Every record below must be written out exactly. Leave out the pictures.

==========

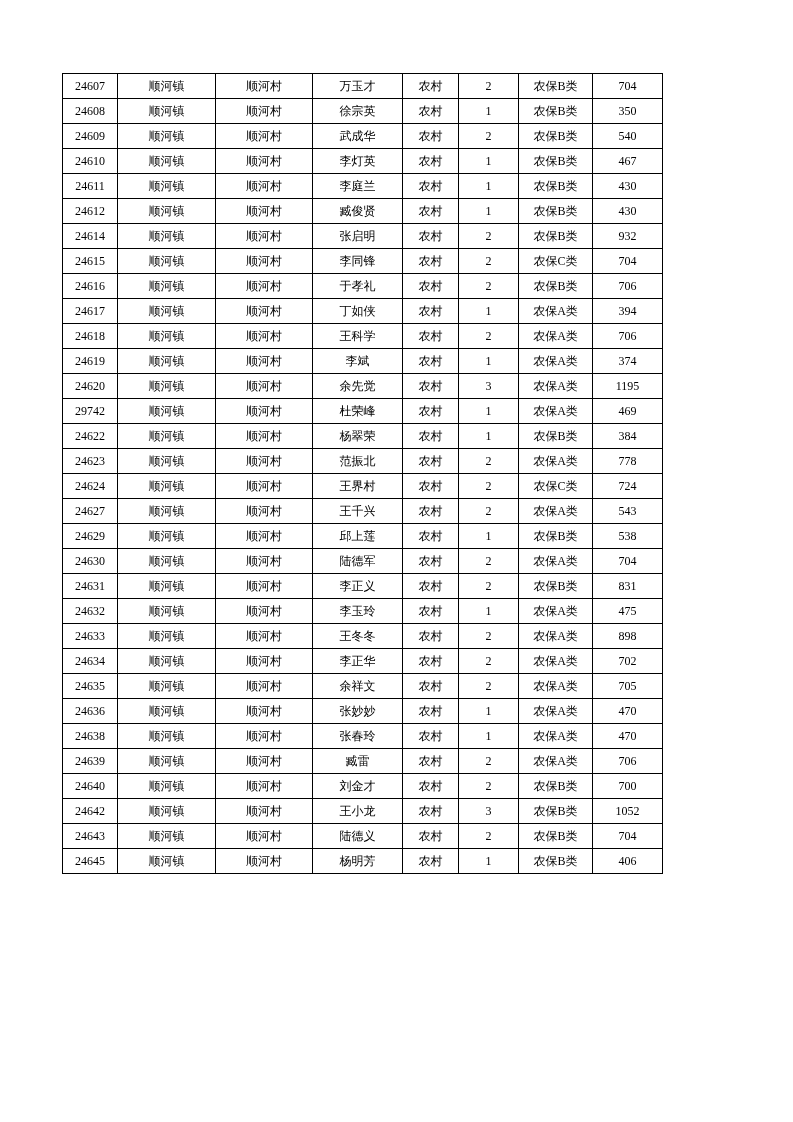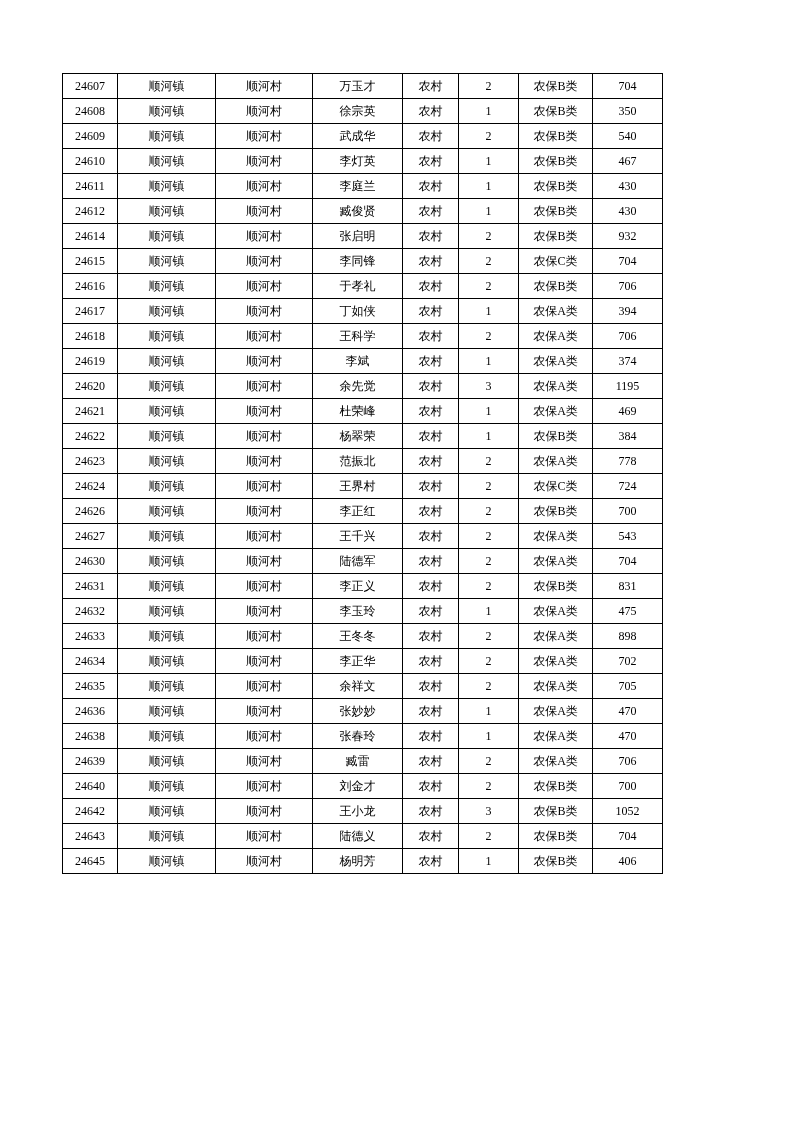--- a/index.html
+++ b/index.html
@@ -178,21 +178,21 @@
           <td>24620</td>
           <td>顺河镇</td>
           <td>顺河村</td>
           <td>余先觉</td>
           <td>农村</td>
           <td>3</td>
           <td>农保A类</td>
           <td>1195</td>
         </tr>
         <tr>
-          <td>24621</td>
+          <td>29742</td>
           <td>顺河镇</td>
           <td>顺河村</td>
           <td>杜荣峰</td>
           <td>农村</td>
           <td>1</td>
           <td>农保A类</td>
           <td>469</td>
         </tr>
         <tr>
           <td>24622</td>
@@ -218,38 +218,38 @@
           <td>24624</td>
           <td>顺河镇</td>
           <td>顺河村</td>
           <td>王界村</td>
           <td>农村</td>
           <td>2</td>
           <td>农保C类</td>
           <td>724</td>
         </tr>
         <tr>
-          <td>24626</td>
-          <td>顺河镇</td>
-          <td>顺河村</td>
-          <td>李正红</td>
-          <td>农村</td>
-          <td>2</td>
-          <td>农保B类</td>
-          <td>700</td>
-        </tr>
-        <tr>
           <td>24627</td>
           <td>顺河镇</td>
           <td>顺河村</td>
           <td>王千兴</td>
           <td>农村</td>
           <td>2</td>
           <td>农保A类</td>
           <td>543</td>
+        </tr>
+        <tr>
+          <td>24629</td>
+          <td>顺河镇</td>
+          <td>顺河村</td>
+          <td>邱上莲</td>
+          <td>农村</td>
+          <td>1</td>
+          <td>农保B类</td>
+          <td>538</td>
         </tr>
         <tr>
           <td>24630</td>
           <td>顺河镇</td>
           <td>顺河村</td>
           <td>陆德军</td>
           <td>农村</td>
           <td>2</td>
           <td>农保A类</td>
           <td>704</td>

==========

ANSWER SPACE:
--- a/index.html
+++ b/index.html
@@ -178,21 +178,21 @@
           <td>24620</td>
           <td>顺河镇</td>
           <td>顺河村</td>
           <td>余先觉</td>
           <td>农村</td>
           <td>3</td>
           <td>农保A类</td>
           <td>1195</td>
         </tr>
         <tr>
-          <td>24621</td>
+          <td>29742</td>
           <td>顺河镇</td>
           <td>顺河村</td>
           <td>杜荣峰</td>
           <td>农村</td>
           <td>1</td>
           <td>农保A类</td>
           <td>469</td>
         </tr>
         <tr>
           <td>24622</td>
@@ -218,38 +218,38 @@
           <td>24624</td>
           <td>顺河镇</td>
           <td>顺河村</td>
           <td>王界村</td>
           <td>农村</td>
           <td>2</td>
           <td>农保C类</td>
           <td>724</td>
         </tr>
         <tr>
-          <td>24626</td>
-          <td>顺河镇</td>
-          <td>顺河村</td>
-          <td>李正红</td>
-          <td>农村</td>
-          <td>2</td>
-          <td>农保B类</td>
-          <td>700</td>
-        </tr>
-        <tr>
           <td>24627</td>
           <td>顺河镇</td>
           <td>顺河村</td>
           <td>王千兴</td>
           <td>农村</td>
           <td>2</td>
           <td>农保A类</td>
           <td>543</td>
+        </tr>
+        <tr>
+          <td>24629</td>
+          <td>顺河镇</td>
+          <td>顺河村</td>
+          <td>邱上莲</td>
+          <td>农村</td>
+          <td>1</td>
+          <td>农保B类</td>
+          <td>538</td>
         </tr>
         <tr>
           <td>24630</td>
           <td>顺河镇</td>
           <td>顺河村</td>
           <td>陆德军</td>
           <td>农村</td>
           <td>2</td>
           <td>农保A类</td>
           <td>704</td>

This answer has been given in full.